Film and literature is full of evil apocalyptic rabbits because writers think it is clever to create juxtapositions, like “bad guy” bunnies. This would be even cleverer if it hadn’t already been done like, a million times. Think Wallace & Gromit’s Were-Rabbit, Monty Python’s Killer Rabbit of Caerbannog, and the psychotic Boingo of Hoodwinked - all very, very naughty bunnies.

My personal bunny troubles began this past spring when some well-meaning neighborhood parents asked animal control to relocate a pack of coyotes. I liked those coyotes. Even though none of us could venture outside after dusk, the coyotes had done an admirable job of keeping the population of feral bunnies in check.

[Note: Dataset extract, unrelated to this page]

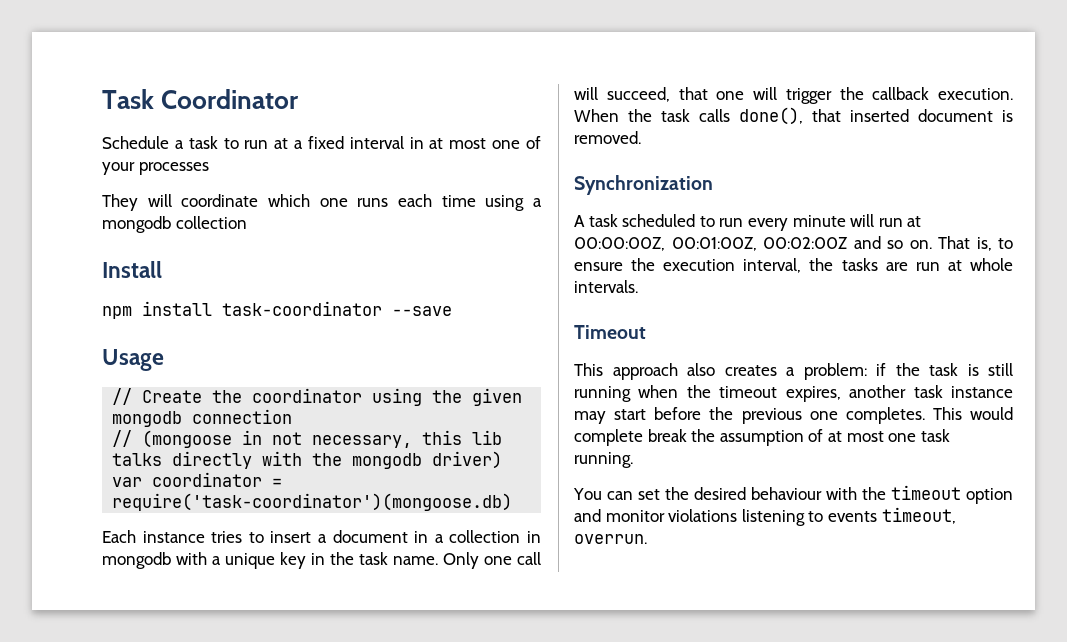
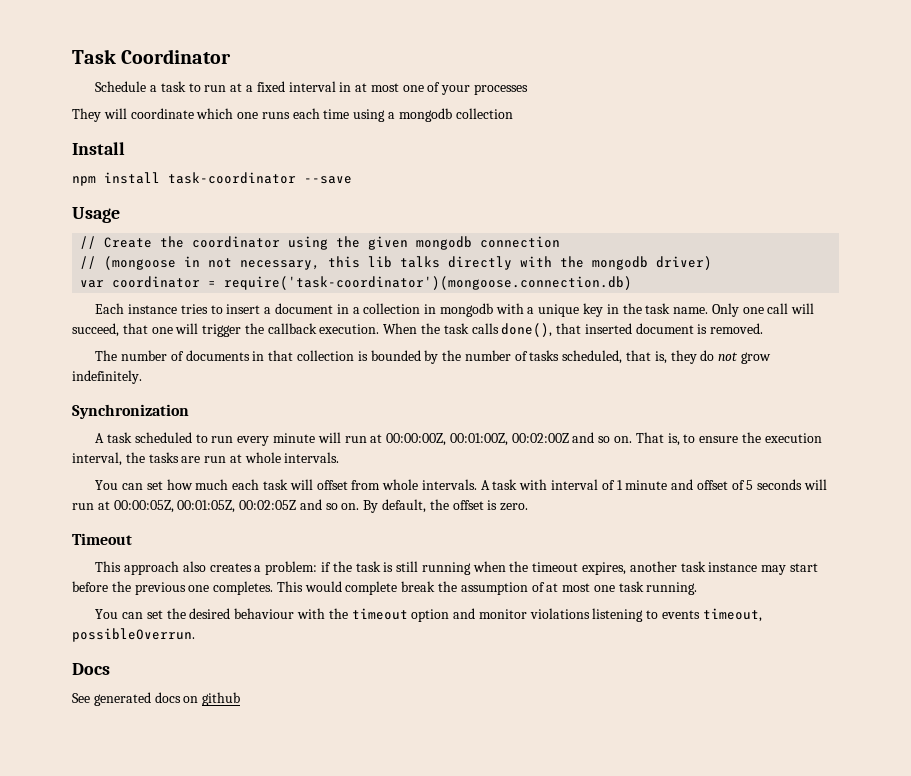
[112,493,513,511] require('task-coordinator')(mongoose.db) -> [224,276,633,290] require('task-coordinator')(mongoose.connection.db)
(641, 137) none -> [95,350,771,364] [72,370,142,384] // The number of documents in that collection is bounded by the number of tasks scheduled, that is, they do not grow indefinitely.
(638, 286) none -> [95,479,827,490] [72,499,529,513] // You can set how much each task will offset from whole intervals. A task with interval of 1 minute and offset of 5 seconds will run at 00:00:05Z, 00:01:05Z, 00:02:05Z and so on. By default, the offset is zero.
[574,534,647,544] overrun. -> [72,628,195,642] [72,663,110,675] [72,692,241,706] possibleOverrun. // Docs // See generated docs on github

Once the coyotes were gone the bunnies came back with a vengeance (and with a taste for expensive nursery grown perennials.) My gorgeous front door planters immediately became "the" local bunny salad bar and social club. I'm NOT flattered.

I grieved for my pansies and wept for my petunias. Then I got mad.

If I were British, the rat poison would have come out weeks ago. If I were more like Sarah Palin I would have shot’em from the roof then sold each little rabbit foot as a good luck charm from my kid's lemonade stand. But I’m neither, AND I’m reluctant to be seen shopping at the gun counter at Walmart. So instead, I asked one of my experienced gardening friends for advice.

Surely, I thought, there is a more humane way to drive the little beasts away, like exploding their eardrums with high frequency radio waves or something.

My friend first suggested I take up Falconry since falcons are known to enjoy dismembering bunnies just as much as coyotes, if not more. I liked the idea of a “circle of life” solution, but Falconry seemed a bit overly complicated. (Not to mention messy.)

She then suggested using cayenne pepper. Having once accidently rubbed cayenne pepper into my eyes at a pizza restaurant, I know how agonizing just a teeny bit can be. All I had to do, she said, was sprinkle some on my flower beds and the bunnies would seek greener pastures, or they would self-combust.

The cayenne pepper seems to be working. My only regret is that because I have no night vision goggles I cannot see how bunnies react to extra spicy "buffalo style" pansy petals. I bet they hop around a lot, real crazy-like, and become very difficult to shoot.

How far down the “rabbit hole” have I fallen in defense of my yard? Pretty far. But as Lewis Carroll says, a psychotic bunny invasion demands an equally psychotic solution.

Of course, he was hallucinating at the time.